* WHAT TO DO: Beginning with the first line, copy out each line of the material until the line containing "Gelasta - Authentic - 4803" has been copied as well.

* MATERIAL SUPPLIED:
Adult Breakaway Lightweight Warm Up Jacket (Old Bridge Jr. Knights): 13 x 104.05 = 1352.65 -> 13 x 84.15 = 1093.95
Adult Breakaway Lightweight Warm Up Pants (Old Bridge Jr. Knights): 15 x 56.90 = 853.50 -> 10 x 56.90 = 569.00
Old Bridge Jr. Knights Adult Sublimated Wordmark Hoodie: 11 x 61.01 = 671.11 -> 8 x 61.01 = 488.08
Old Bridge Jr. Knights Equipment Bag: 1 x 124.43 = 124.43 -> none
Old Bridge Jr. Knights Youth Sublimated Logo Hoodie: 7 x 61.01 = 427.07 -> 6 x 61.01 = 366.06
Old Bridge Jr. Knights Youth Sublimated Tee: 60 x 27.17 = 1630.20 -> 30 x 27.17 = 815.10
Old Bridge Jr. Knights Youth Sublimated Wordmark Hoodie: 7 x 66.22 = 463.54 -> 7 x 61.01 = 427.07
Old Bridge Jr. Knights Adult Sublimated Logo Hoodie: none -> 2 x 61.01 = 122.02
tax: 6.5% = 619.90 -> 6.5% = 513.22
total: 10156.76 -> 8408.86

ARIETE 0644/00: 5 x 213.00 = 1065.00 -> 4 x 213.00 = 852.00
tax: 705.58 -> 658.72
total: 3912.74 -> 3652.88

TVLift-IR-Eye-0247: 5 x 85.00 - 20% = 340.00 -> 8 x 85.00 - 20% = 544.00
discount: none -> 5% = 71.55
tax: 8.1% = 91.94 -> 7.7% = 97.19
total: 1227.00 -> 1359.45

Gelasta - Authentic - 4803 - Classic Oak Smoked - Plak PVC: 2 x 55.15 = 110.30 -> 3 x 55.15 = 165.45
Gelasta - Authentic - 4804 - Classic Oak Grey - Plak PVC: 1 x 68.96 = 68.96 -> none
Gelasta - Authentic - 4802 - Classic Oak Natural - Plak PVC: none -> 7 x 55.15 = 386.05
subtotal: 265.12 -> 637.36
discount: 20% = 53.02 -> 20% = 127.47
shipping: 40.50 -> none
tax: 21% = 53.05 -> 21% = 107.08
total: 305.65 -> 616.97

* EXERCISE RESULT:
Adult Breakaway Lightweight Warm Up Jacket (Old Bridge Jr. Knights): 13 x 104.05 = 1352.65 -> 13 x 84.15 = 1093.95
Adult Breakaway Lightweight Warm Up Pants (Old Bridge Jr. Knights): 15 x 56.90 = 853.50 -> 10 x 56.90 = 569.00
Old Bridge Jr. Knights Adult Sublimated Wordmark Hoodie: 11 x 61.01 = 671.11 -> 8 x 61.01 = 488.08
Old Bridge Jr. Knights Equipment Bag: 1 x 124.43 = 124.43 -> none
Old Bridge Jr. Knights Youth Sublimated Logo Hoodie: 7 x 61.01 = 427.07 -> 6 x 61.01 = 366.06
Old Bridge Jr. Knights Youth Sublimated Tee: 60 x 27.17 = 1630.20 -> 30 x 27.17 = 815.10
Old Bridge Jr. Knights Youth Sublimated Wordmark Hoodie: 7 x 66.22 = 463.54 -> 7 x 61.01 = 427.07
Old Bridge Jr. Knights Adult Sublimated Logo Hoodie: none -> 2 x 61.01 = 122.02
tax: 6.5% = 619.90 -> 6.5% = 513.22
total: 10156.76 -> 8408.86

ARIETE 0644/00: 5 x 213.00 = 1065.00 -> 4 x 213.00 = 852.00
tax: 705.58 -> 658.72
total: 3912.74 -> 3652.88

TVLift-IR-Eye-0247: 5 x 85.00 - 20% = 340.00 -> 8 x 85.00 - 20% = 544.00
discount: none -> 5% = 71.55
tax: 8.1% = 91.94 -> 7.7% = 97.19
total: 1227.00 -> 1359.45

Gelasta - Authentic - 4803 - Classic Oak Smoked - Plak PVC: 2 x 55.15 = 110.30 -> 3 x 55.15 = 165.45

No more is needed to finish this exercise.